Nicholas Shanks scripsit:

> Oh. I was pretty sure in my mind that the person who registered it  
> (who's name I could not recall) had referenced a dictionary that he  
> had authored himself, partly it had stuck in my mind, and this book  
> was published in the city of Liverpool, so I assumed he was from that  
> area too. I visited a website referred to by the registration and it  
> was all about why his accent was better than everyone else's and  
> seemed generally derogatory to non-scousers. It offended me. Maybe my  
> memory is playing tricks on me, in which case I apologise unreservedly.

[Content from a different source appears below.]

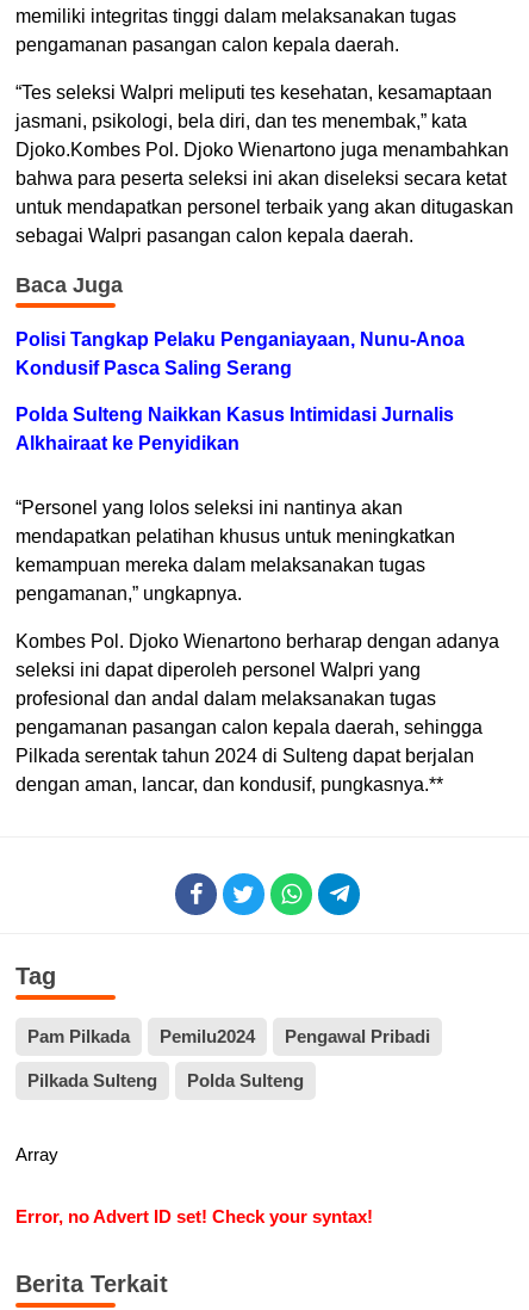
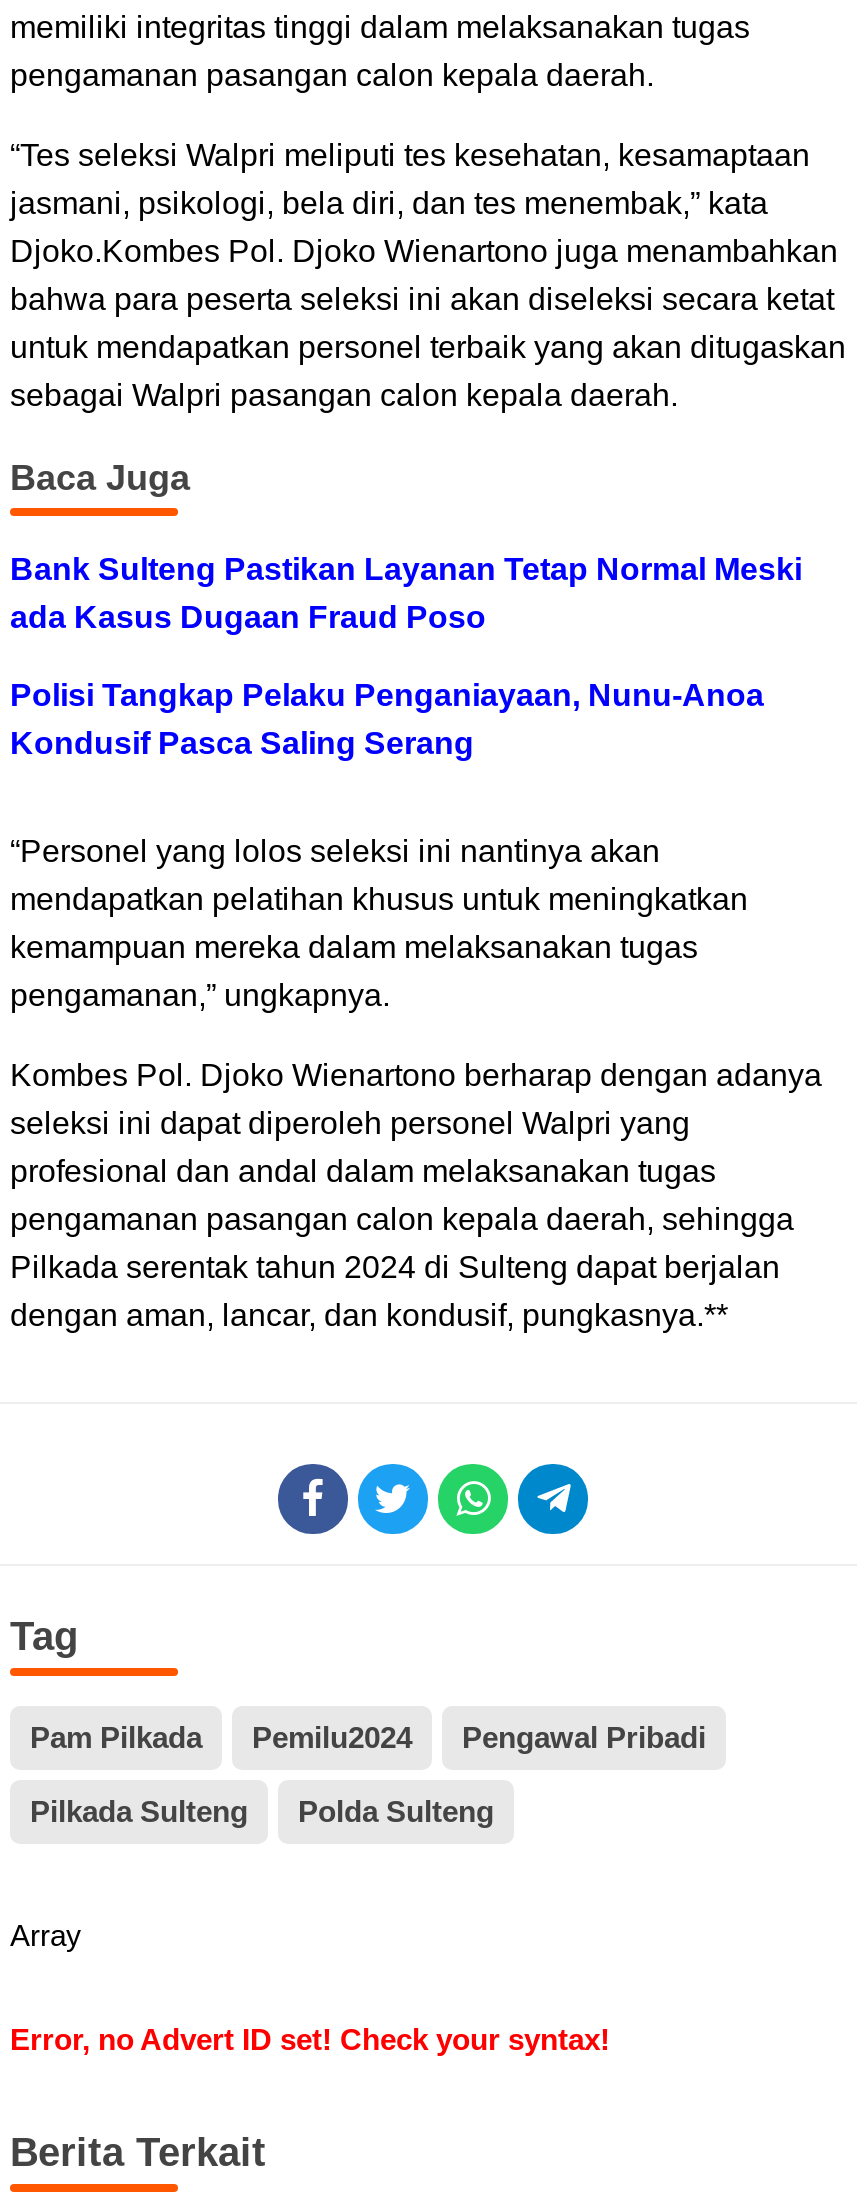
none -> [10,551,802,633] Bank Sulteng Pastikan Layanan Tetap Normal Meski | ada Kasus Dugaan Fraud Poso
moved [15,329,465,378] -> [10,677,764,759]: Polisi Tangkap Pelaku Penganiayaan, Nunu-Anoa | Kondusif Pasca Saling Serang
[15,404,454,453] Polda Sulteng Naikkan Kasus Intimidasi Jurnalis | Alkhairaat ke Penyidikan -> none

No problem.  Both Stan Kelly-Bootle and I are Olde Hacqueres these
days (born in 1929 and 1958 respectively), but we are quite distinct.
For example, while we both have written folk songs, his have actually
been performed by singers of note, whereas mine have been sung only
by myself.  His book on Scouse is in its sixteenth edition, whereas
my book on Lojban is still mired between its first and second edition,
without much prospect of progress.  He was awarded the first Diploma in
Computer Science from Cambridge University, whereas I have no degrees
at all.  There are many other such points.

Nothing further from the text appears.